Additional arrests and harassment of SACTU Local Committees and affiliated unions occurred regularly throughout these years. In 1962, the entire executive of the Kimberley African General Workers Union was arrested for holding a meeting without permission'. In Cape Town, Archie Sibeko (although banned) and other comrades were continuously in and out of jail as a result of underground ANC and SACTU organizing. In Johannesburg, SACTU organizers were frequently arrested for trespassing on mine company property and for distributing 'illegal' leaflets to railway workers. In Durban, the Local Committee maintained its high level of activity through the recruitment of young workers trained by veterans Billy Nair, Stephen Dlamini and Memory Vakalisa. Workers continued to pour into SACTU offices despite the fact that the SB detectives made daily visits to take the names and addresses of everyone involved with SACTU. A January 1963 raid on the Durban office was conducted with no warrant and documents were seized at will.
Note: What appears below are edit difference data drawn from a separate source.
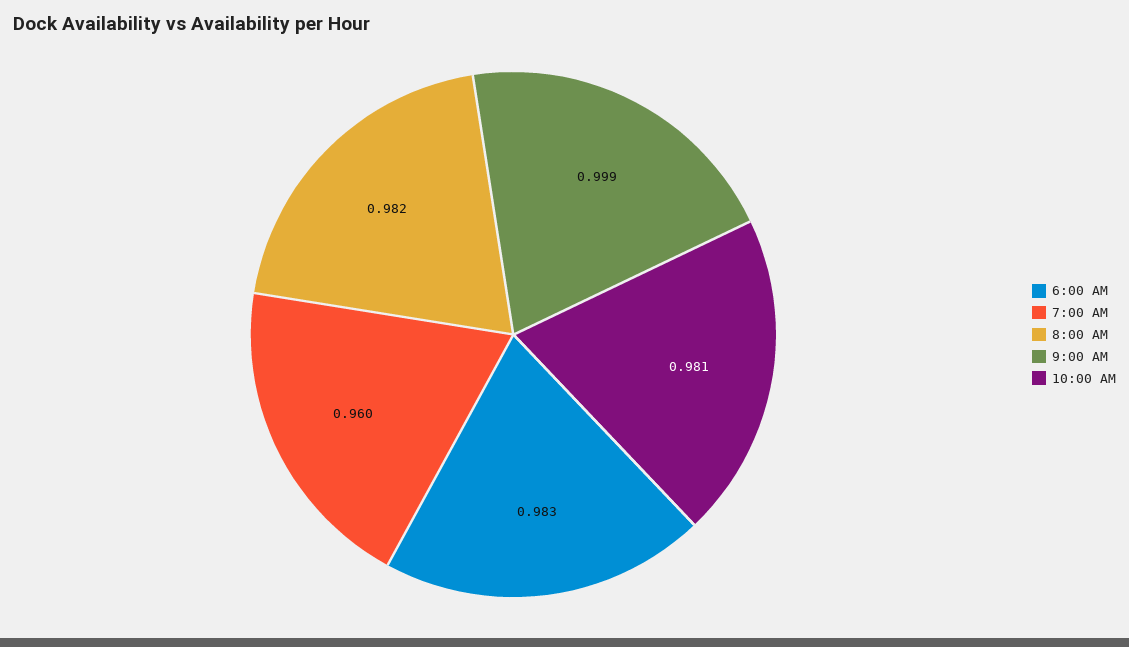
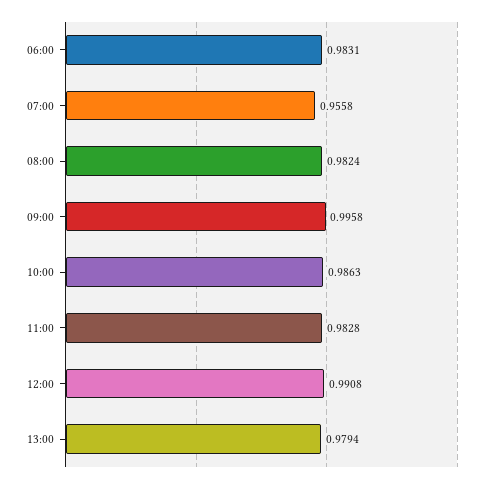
7:00 AM: 0.96 -> 0.9558
9:00 AM: 0.999 -> 0.9958
10:00 AM: 0.981 -> 0.9863
11:00: none -> 0.9828
12:00: none -> 0.9908
13:00: none -> 0.9794

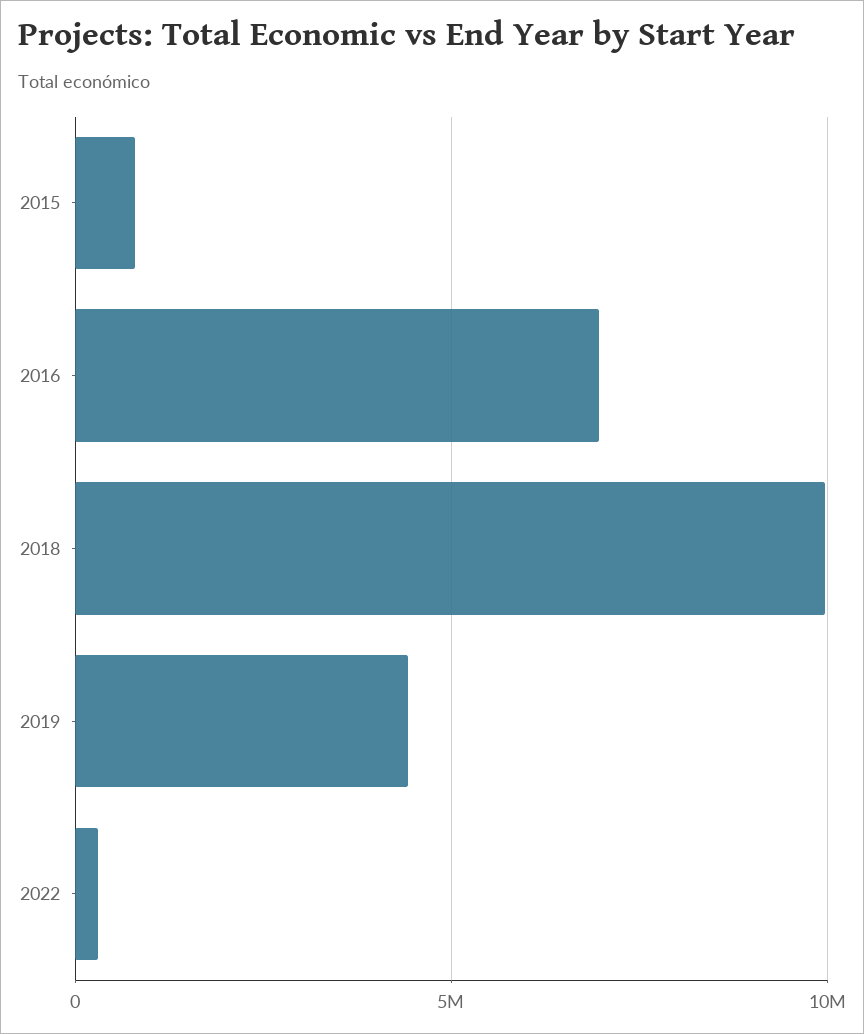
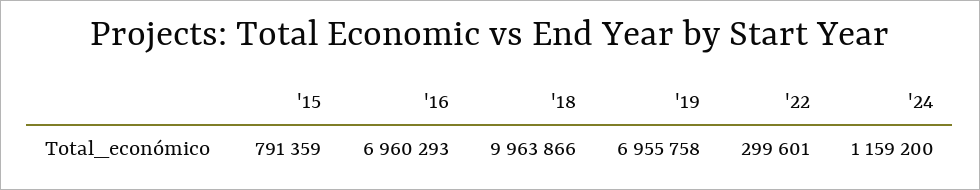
2019: 4500000 -> 6955758
'24: none -> 1159200

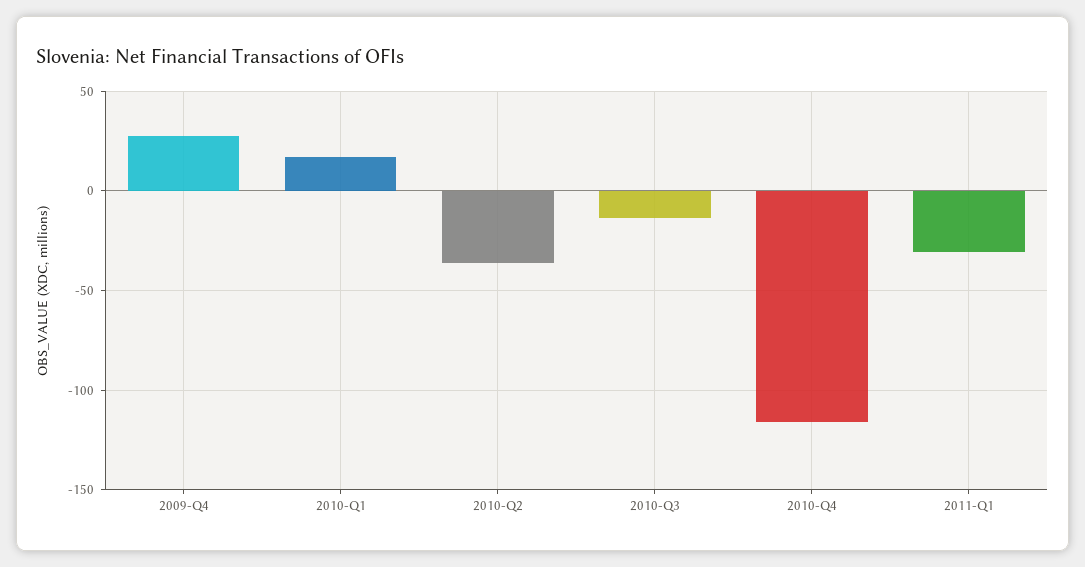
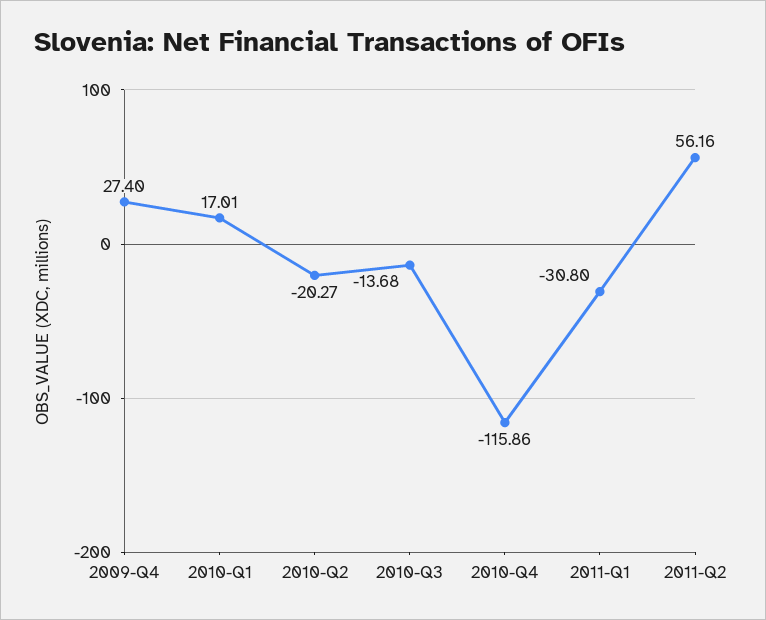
2010-Q2: -35 -> -20.27
2011-Q2: none -> 56.16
The October 1962 conference of the Metal Workers Union (SACTU) in Johannesburg lost all of its documents to a police raid. Eight months later in Cape Town, the Food and Canning Workers Union office was raided and correspondence searched for names of Management Committee and Branch officials. In Parliament, the Minister of Labour justified the raid as in the interests of anti-subversive activities, yet in actual fact only legitimate trade union correspondence was found. These raids were obviously being conducted in association with the 90-day detentions sweeping the country. For example, Lily Diedrichs (FCWU, Port Elizabeth) was banned shortly after the raid in Cape Town. The SACTU 1963 Conference was attended by no less than sixteen SB detectives, armed with a search warrant authorizing the confiscation of any and all papers. Organizing meetings with farm and mine workers were surrounded by lorry-loads of police armed with Sten guns.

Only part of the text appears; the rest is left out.